Structured diff data.
━━━━
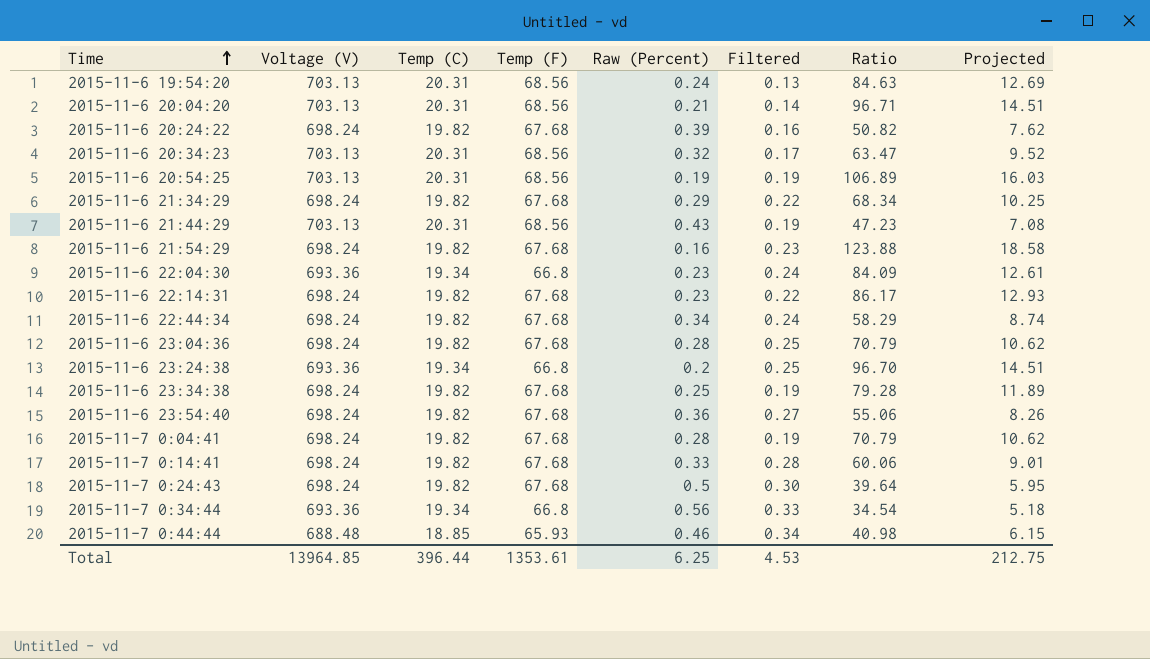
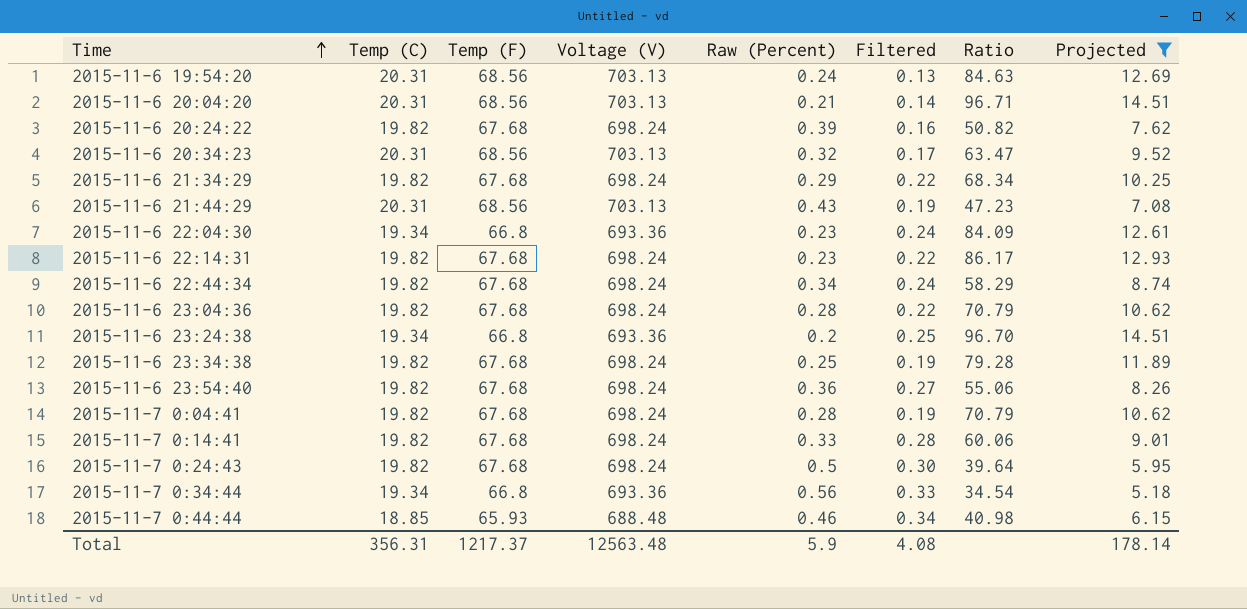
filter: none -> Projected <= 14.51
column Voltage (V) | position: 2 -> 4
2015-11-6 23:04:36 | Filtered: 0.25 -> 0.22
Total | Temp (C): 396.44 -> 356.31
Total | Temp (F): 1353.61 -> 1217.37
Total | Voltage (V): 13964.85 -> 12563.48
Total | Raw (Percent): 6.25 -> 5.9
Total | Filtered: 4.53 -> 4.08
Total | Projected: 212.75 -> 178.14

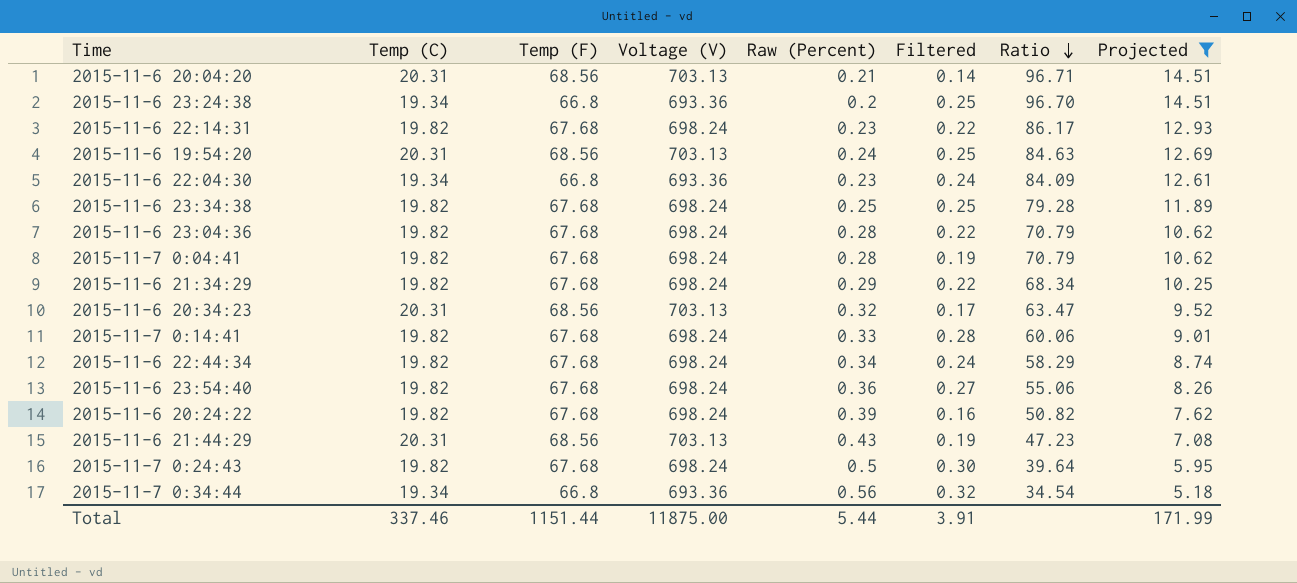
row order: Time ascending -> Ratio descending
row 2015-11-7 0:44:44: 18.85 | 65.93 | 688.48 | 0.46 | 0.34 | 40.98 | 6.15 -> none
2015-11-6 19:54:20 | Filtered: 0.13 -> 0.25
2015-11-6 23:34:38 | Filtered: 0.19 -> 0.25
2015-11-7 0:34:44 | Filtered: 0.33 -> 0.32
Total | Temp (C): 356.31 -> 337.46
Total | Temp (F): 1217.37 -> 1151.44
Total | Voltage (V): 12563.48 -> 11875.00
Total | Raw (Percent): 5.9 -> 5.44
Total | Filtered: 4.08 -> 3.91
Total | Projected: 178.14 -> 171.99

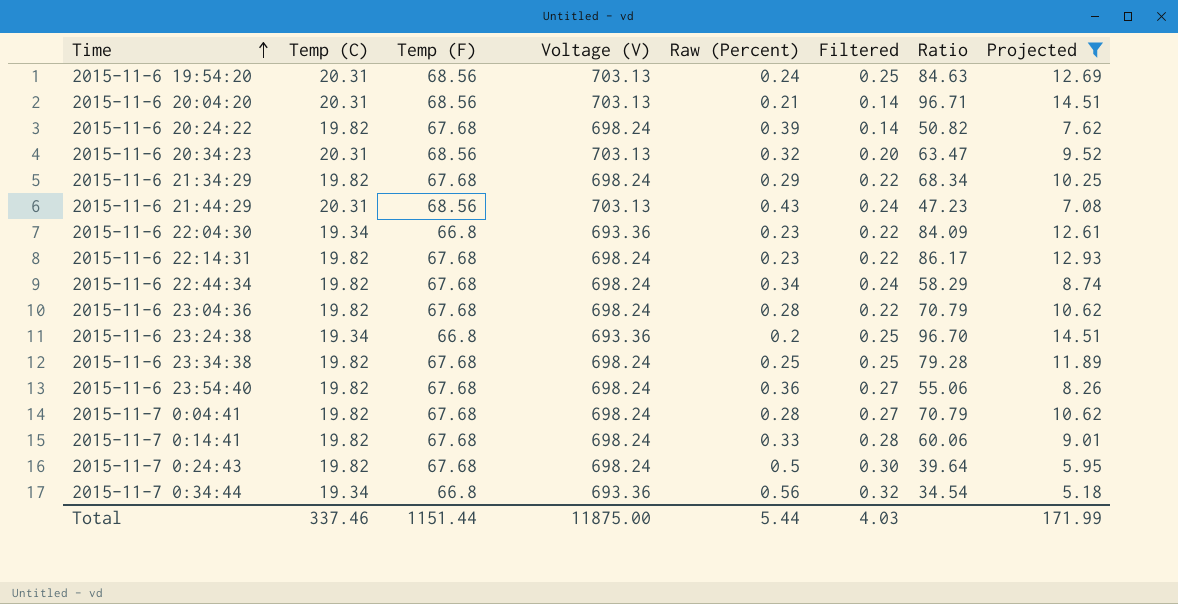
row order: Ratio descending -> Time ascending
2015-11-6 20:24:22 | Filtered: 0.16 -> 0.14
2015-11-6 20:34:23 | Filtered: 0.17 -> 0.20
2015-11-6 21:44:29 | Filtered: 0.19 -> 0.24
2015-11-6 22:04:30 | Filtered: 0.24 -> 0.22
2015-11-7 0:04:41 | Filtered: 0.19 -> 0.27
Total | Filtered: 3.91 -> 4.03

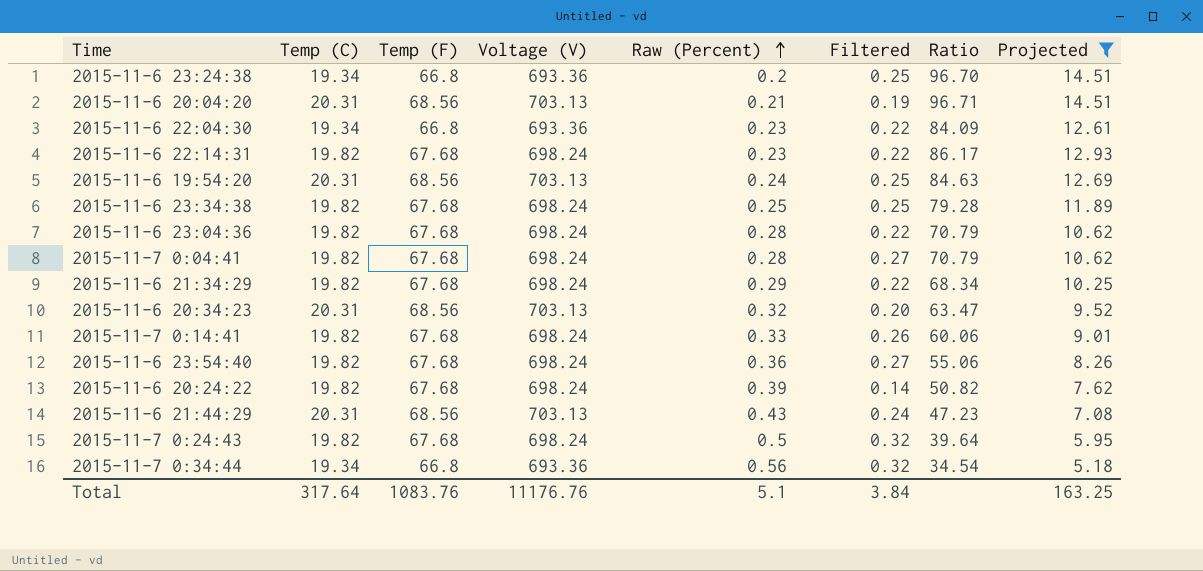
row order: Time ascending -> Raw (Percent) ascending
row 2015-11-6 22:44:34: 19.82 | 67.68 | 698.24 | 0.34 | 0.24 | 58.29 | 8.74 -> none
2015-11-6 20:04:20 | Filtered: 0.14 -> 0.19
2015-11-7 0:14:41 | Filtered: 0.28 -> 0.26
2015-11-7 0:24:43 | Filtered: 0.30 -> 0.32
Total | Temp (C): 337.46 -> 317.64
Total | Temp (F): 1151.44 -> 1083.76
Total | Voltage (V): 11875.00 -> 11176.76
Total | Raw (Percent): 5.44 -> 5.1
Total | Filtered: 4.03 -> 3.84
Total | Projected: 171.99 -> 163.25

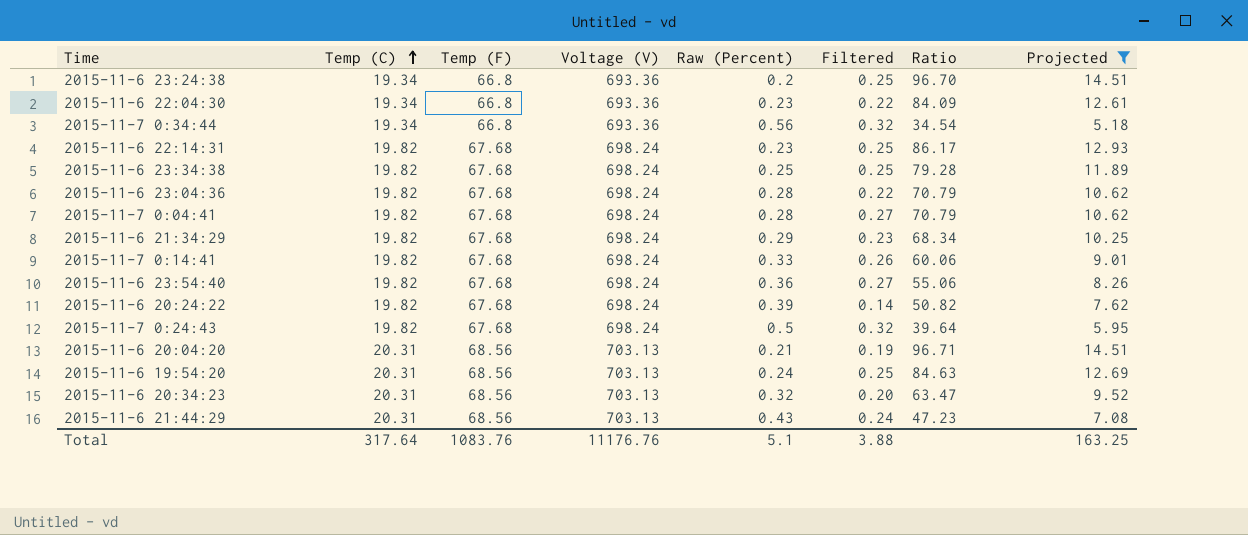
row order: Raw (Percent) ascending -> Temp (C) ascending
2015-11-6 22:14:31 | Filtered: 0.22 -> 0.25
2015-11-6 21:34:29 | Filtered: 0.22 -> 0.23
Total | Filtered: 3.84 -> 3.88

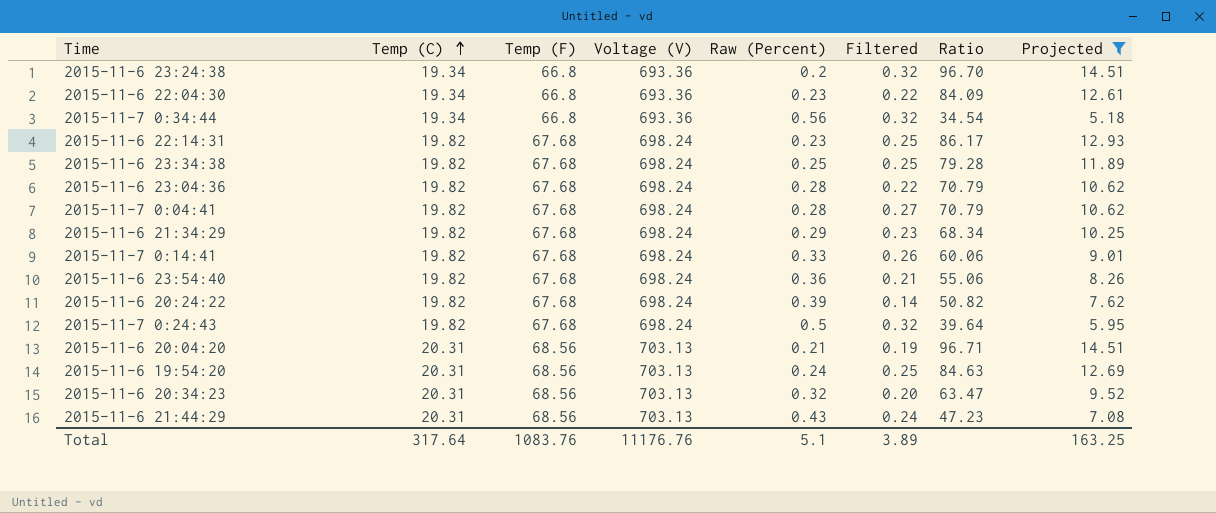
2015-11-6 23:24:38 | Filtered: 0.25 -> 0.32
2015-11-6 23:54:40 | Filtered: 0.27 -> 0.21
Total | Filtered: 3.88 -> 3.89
━━━━
To do. Among the entries above, take the lines from the one with "2015-11-6 20:34:23 | Filtered: 0.17 -> 0.20" through the one with "Total | Raw (Percent): 5.44 -> 5.1" and retype them exactly, leaving out the pictures.

Solved exercise.
2015-11-6 20:34:23 | Filtered: 0.17 -> 0.20
2015-11-6 21:44:29 | Filtered: 0.19 -> 0.24
2015-11-6 22:04:30 | Filtered: 0.24 -> 0.22
2015-11-7 0:04:41 | Filtered: 0.19 -> 0.27
Total | Filtered: 3.91 -> 4.03

row order: Time ascending -> Raw (Percent) ascending
row 2015-11-6 22:44:34: 19.82 | 67.68 | 698.24 | 0.34 | 0.24 | 58.29 | 8.74 -> none
2015-11-6 20:04:20 | Filtered: 0.14 -> 0.19
2015-11-7 0:14:41 | Filtered: 0.28 -> 0.26
2015-11-7 0:24:43 | Filtered: 0.30 -> 0.32
Total | Temp (C): 337.46 -> 317.64
Total | Temp (F): 1151.44 -> 1083.76
Total | Voltage (V): 11875.00 -> 11176.76
Total | Raw (Percent): 5.44 -> 5.1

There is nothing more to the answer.